A proposito, la notizia della morte di Richard si scopre d’un tratto falsa: Richard aveva disertato prima di Katyn e la famiglia aveva avuto l’idea di nasconderlo dicendolo morto (in verità il lettore non riesce a saperlo esplicitamente ma lo intuisce) e finisce in Arizona a fare lo speculatore edilizio, grasso e calvo, perennemente sudato ma pieno di soldi, dimentico dei due amici, della Polonia. La foga patriottica è finita nel denaro.
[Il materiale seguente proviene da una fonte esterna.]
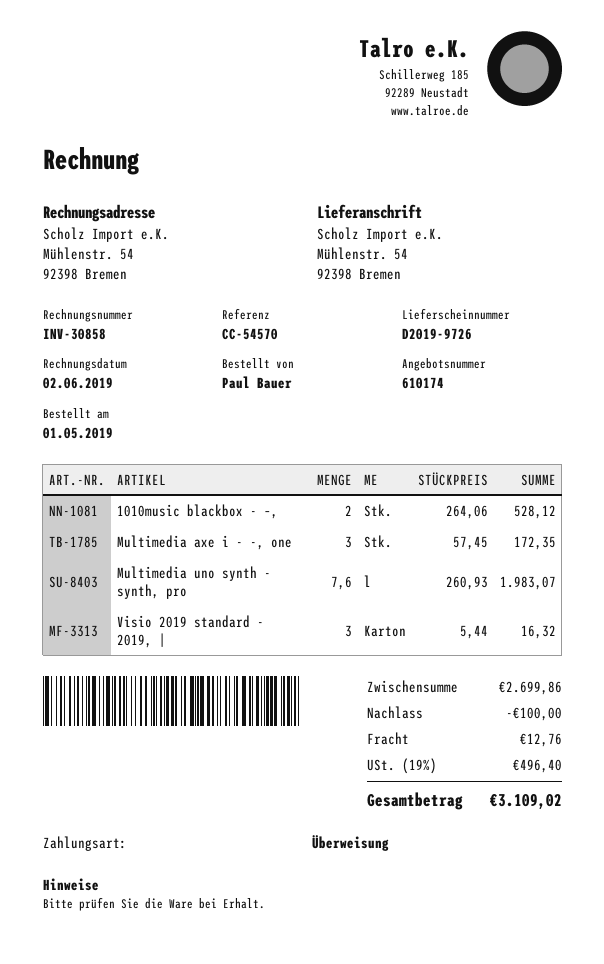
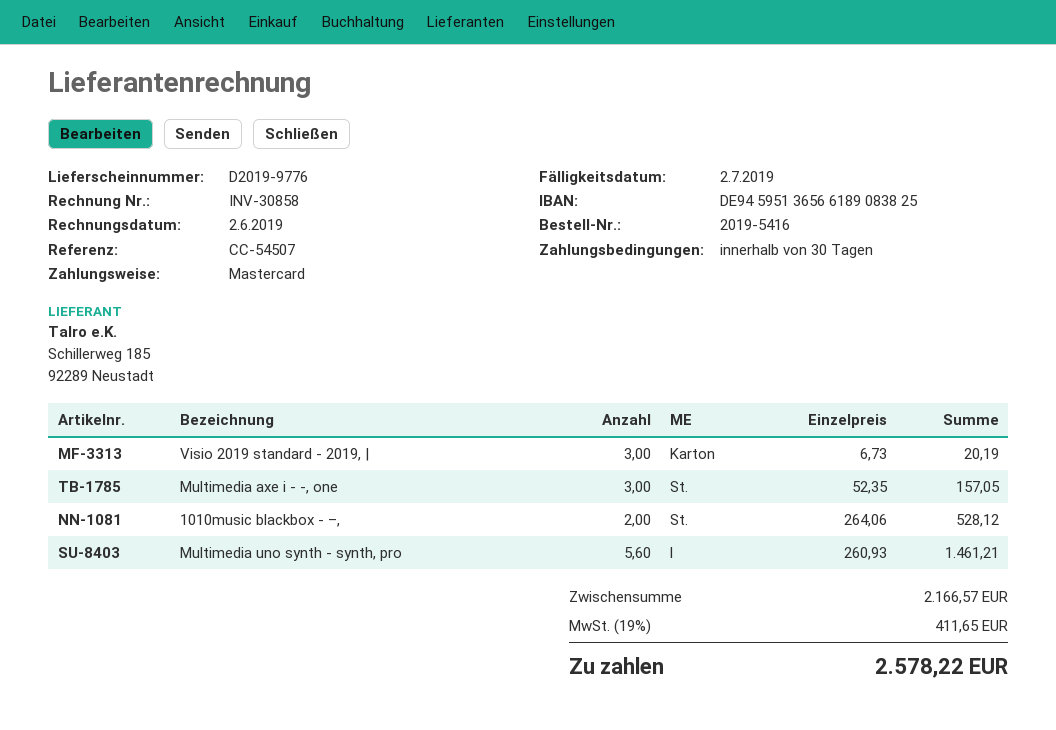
delivery note number: D2019-9726 -> D2019-9776
reference: CC-54570 -> CC-54507
payment method: bank transfer -> Mastercard
Multimedia axe i - -, one: 3 x 57.45 = 172.35 -> 3 x 52.35 = 157.05
Multimedia uno synth - synth, pro: 7.6 x 260.93 = 1983.07 -> 5.6 x 260.93 = 1461.21
Visio 2019 standard - 2019, |: 3 x 5.44 = 16.32 -> 3 x 6.73 = 20.19
subtotal: 2699.86 -> 2166.57
discount: 100.00 -> none
shipping: 12.76 -> none
tax: 19% = 496.40 -> 19% = 411.65
total: 3109.02 -> 2578.22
TC, la cui frequentazione con la rappresentazione degli eventi storici della Polonia non è evidentemente limitata a superficiali e scarse letture d’occasione, traccia gli eventi attraverso la persistente ricerca di uno stile asciutto, caratterizzato da una scelta delle parole in funzione del ritmo musicale che esse creano del dipanarsi della pagina.
Butterfly Reasons è un libro scatola. Contiene almeno tre romanzi: la storia di Aniela e Tomasz, il romanzo che Czapski vuole scrivere e del quale si leggono capitoli che costituiscono una narrazione compiuta, il romanzo epistolare che coinvolge Jap van der Meulen. Il fondo di tutto è la ricerca di un’etica del rispetto di valori d’umanità. La critica emerge nelle descrizioni, negli sguardi, nelle vicende minute, narrate con lo spirito storico degli Annales; non è declamata e per questo è più efficace. Vi è anche, però, una forte attenzione dell’autore alla prosodia: le idee sono arricchite nel ritmo delle parole che si rincorrono sulle molte pagine di questo romanzo che aspirerebbe a contenere un mondo per l’iperbole delle sue dimensioni (personalmente preferisco opere più contenute ma ciò non mi esime dall’esprimere apprezzamento quando la lunghezza è giustificata dalla mancanza di perdita del ritmo della narrazione e non contiene eccessive naturali cadute di tensione nello stile, come mi appare in questo caso). La vicenda, come si vede, è articolata ma si può terminare qui di narrarla scrivendo le ultime parole di questo rigo.